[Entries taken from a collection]
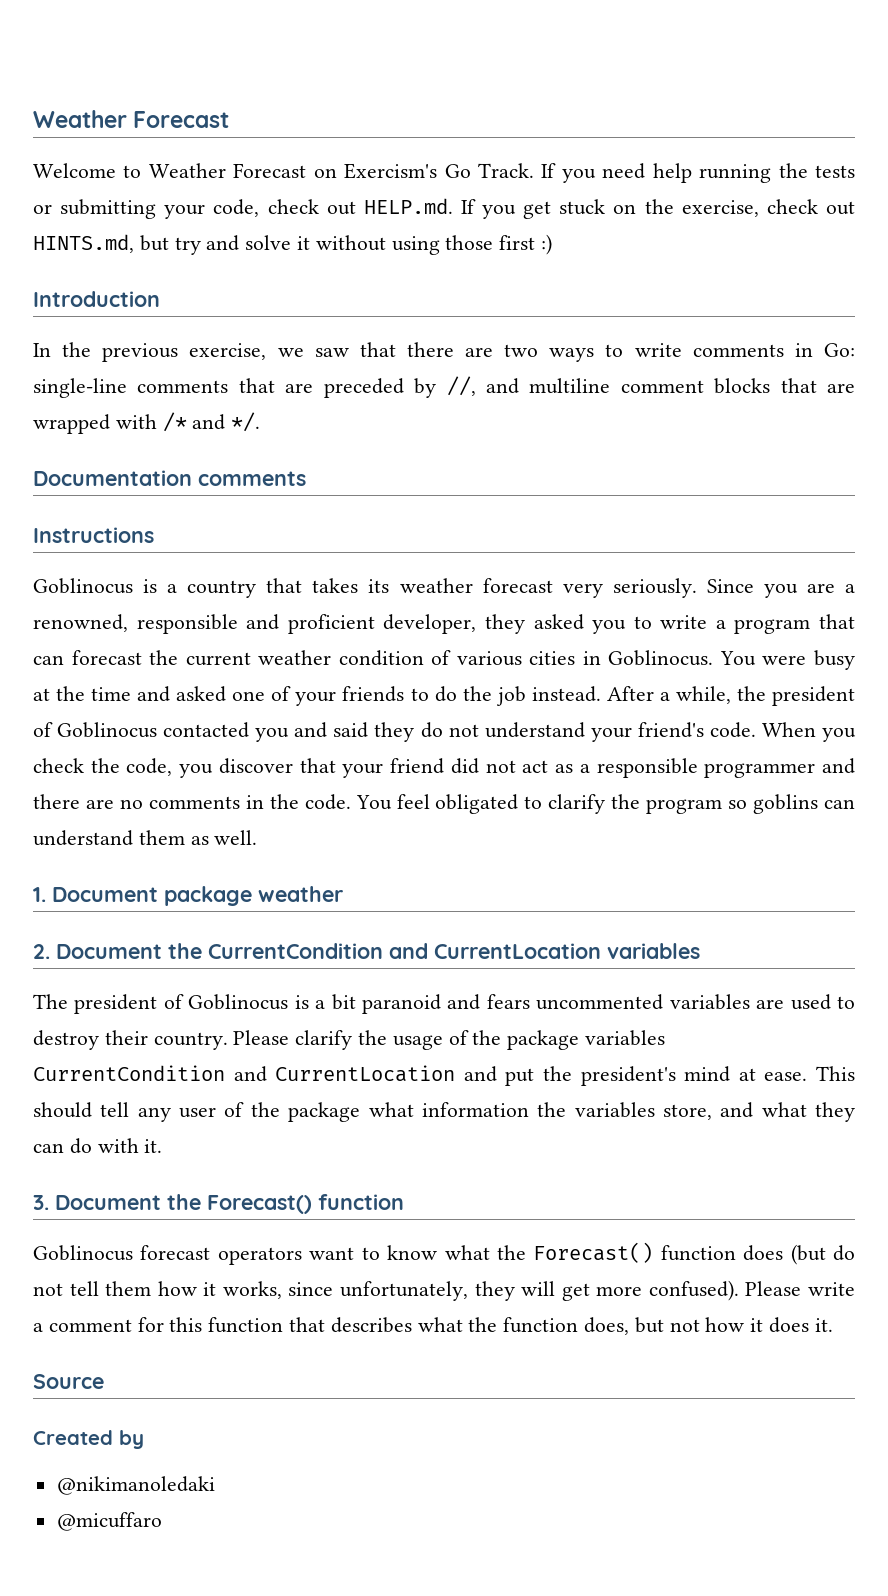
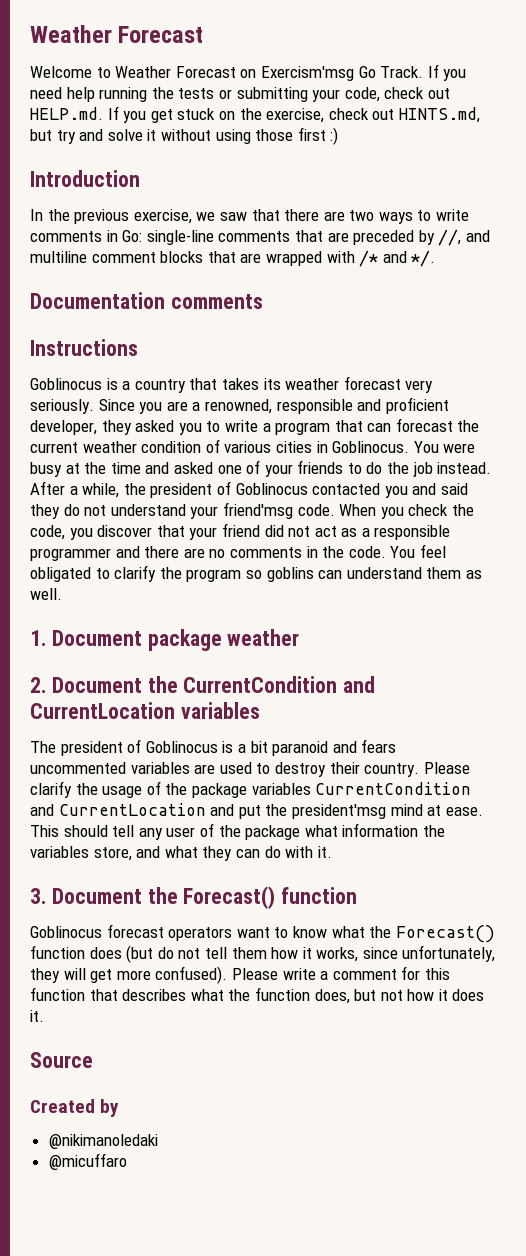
- Welcome to Weather Forecast on Exercism's Go Track.
+ Welcome to Weather Forecast on Exercism'msg Go Track.
- After a while, the president of Goblinocus contacted you and said they do not understand your friend's code.
+ After a while, the president of Goblinocus contacted you and said they do not understand your friend'msg code.
- Please clarify the usage of the package variables CurrentCondition and CurrentLocation and put the president's mind at ease.
+ Please clarify the usage of the package variables CurrentCondition and CurrentLocation and put the president'msg mind at ease.

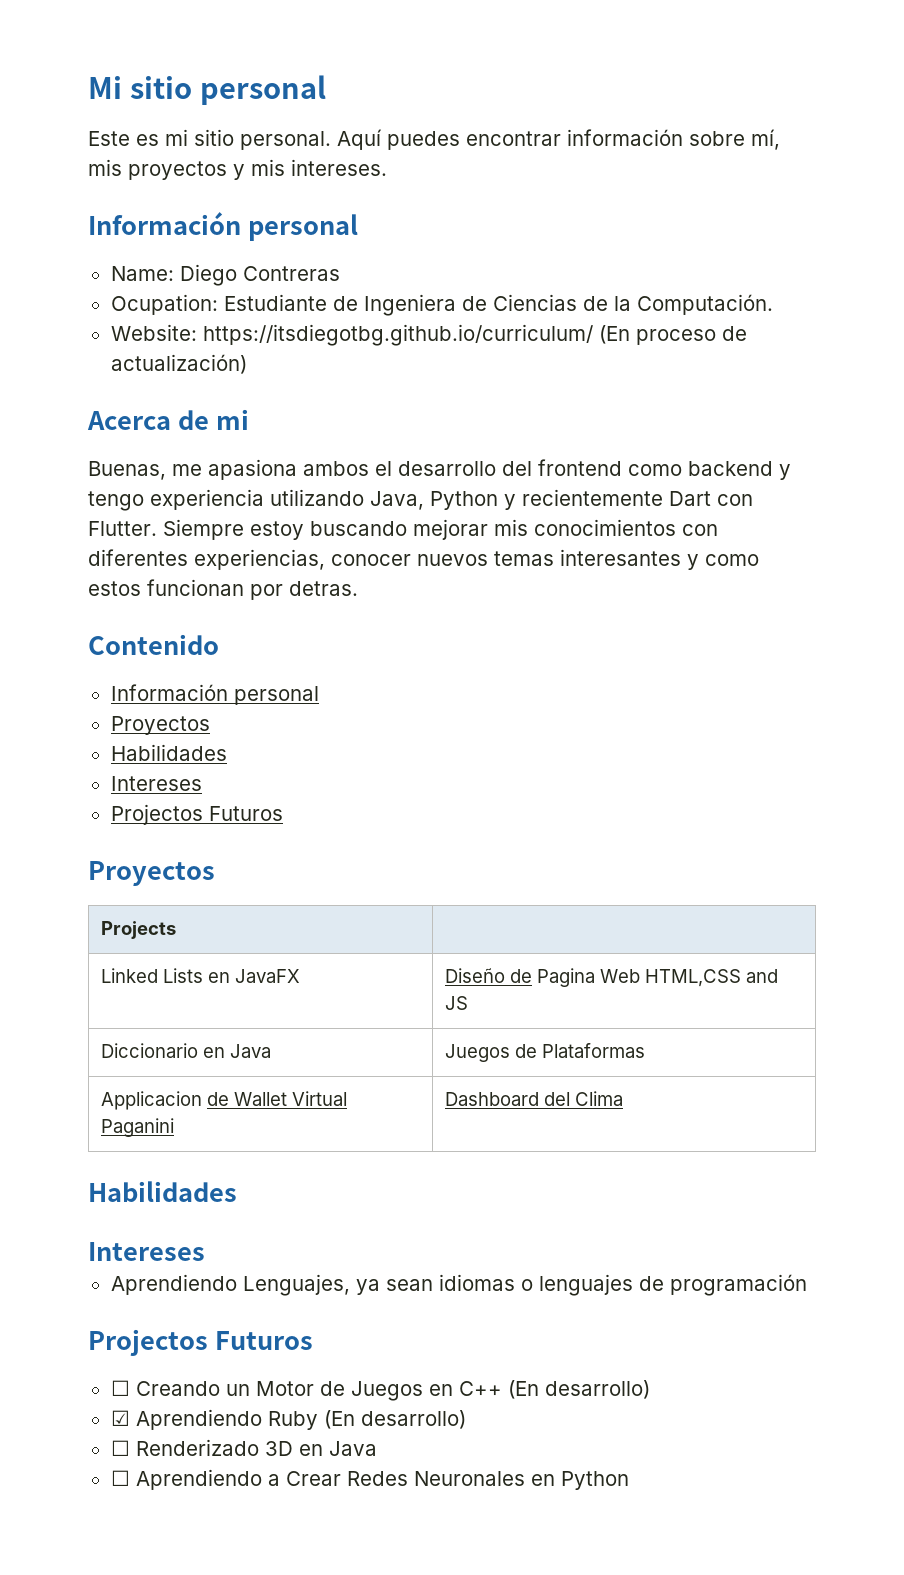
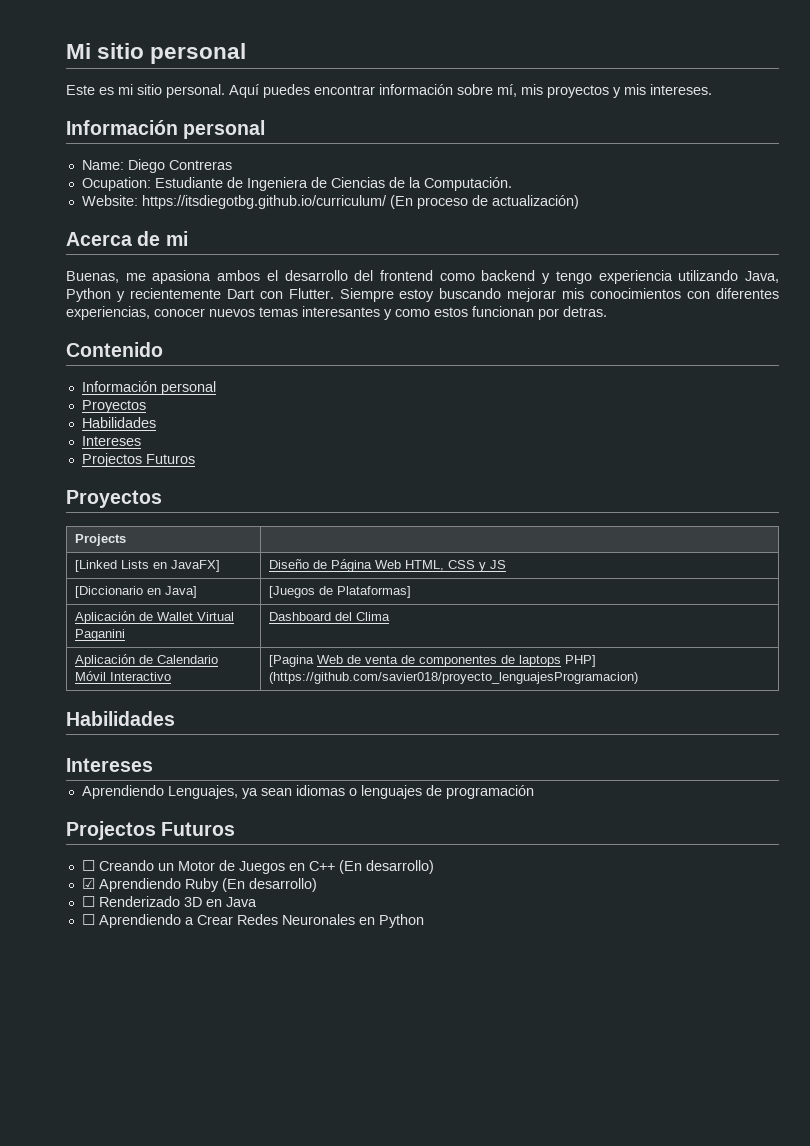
- Linked Lists en JavaFX | Diseño de Pagina Web HTML,CSS and JS
- Diccionario en Java | Juegos de Plataformas
- Applicacion de Wallet Virtual Paganini | Dashboard del Clima
+ [Linked Lists en JavaFX] | Diseño de Página Web HTML, CSS y JS
+ [Diccionario en Java] | [Juegos de Plataformas]
+ Aplicación de Wallet Virtual Paganini | Dashboard del Clima
+ Aplicación de Calendario Móvil Interactivo | [Pagina Web de venta de componentes de laptops PHP] (https://github.com/savier018/proyecto_lenguajesProgramacion)

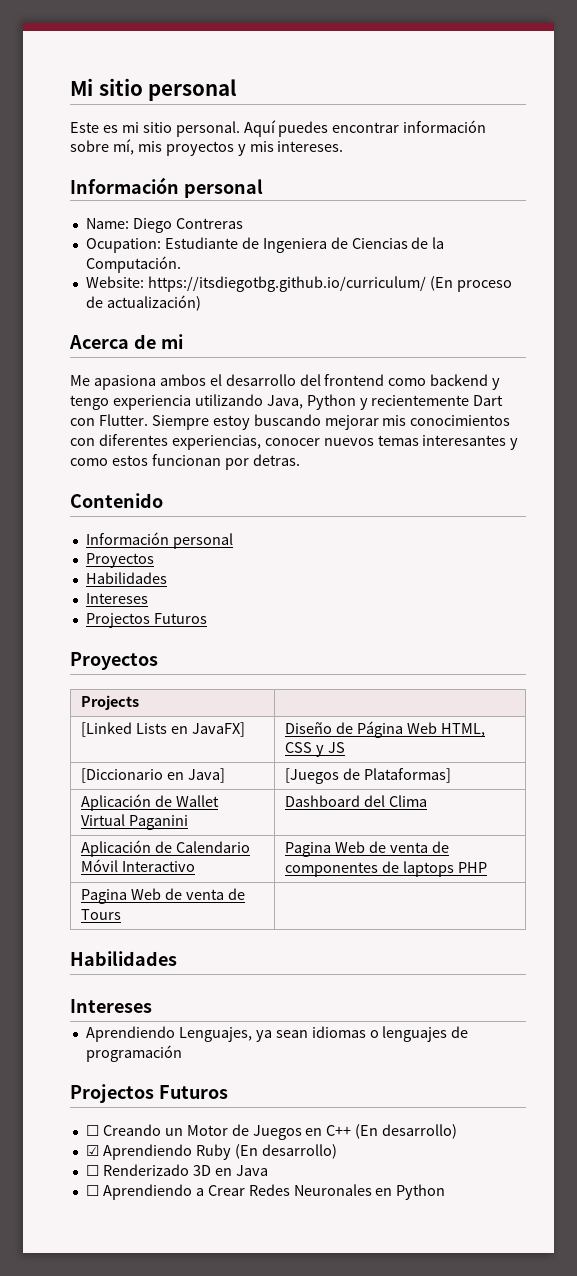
- Buenas, me apasiona ambos el desarrollo del frontend como backend y tengo experiencia utilizando Java, Python y recientemente Dart con Flutter.
+ Me apasiona ambos el desarrollo del frontend como backend y tengo experiencia utilizando Java, Python y recientemente Dart con Flutter.
- Aplicación de Calendario Móvil Interactivo | [Pagina Web de venta de componentes de laptops PHP] (https://github.com/savier018/proyecto_lenguajesProgramacion)
+ Aplicación de Calendario Móvil Interactivo | Pagina Web de venta de componentes de laptops PHP
+ Pagina Web de venta de Tours |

■ Work order: One number makes up the answer: the number of lines among the entries that include the word "Diseño".

■ Output of the exercise: 2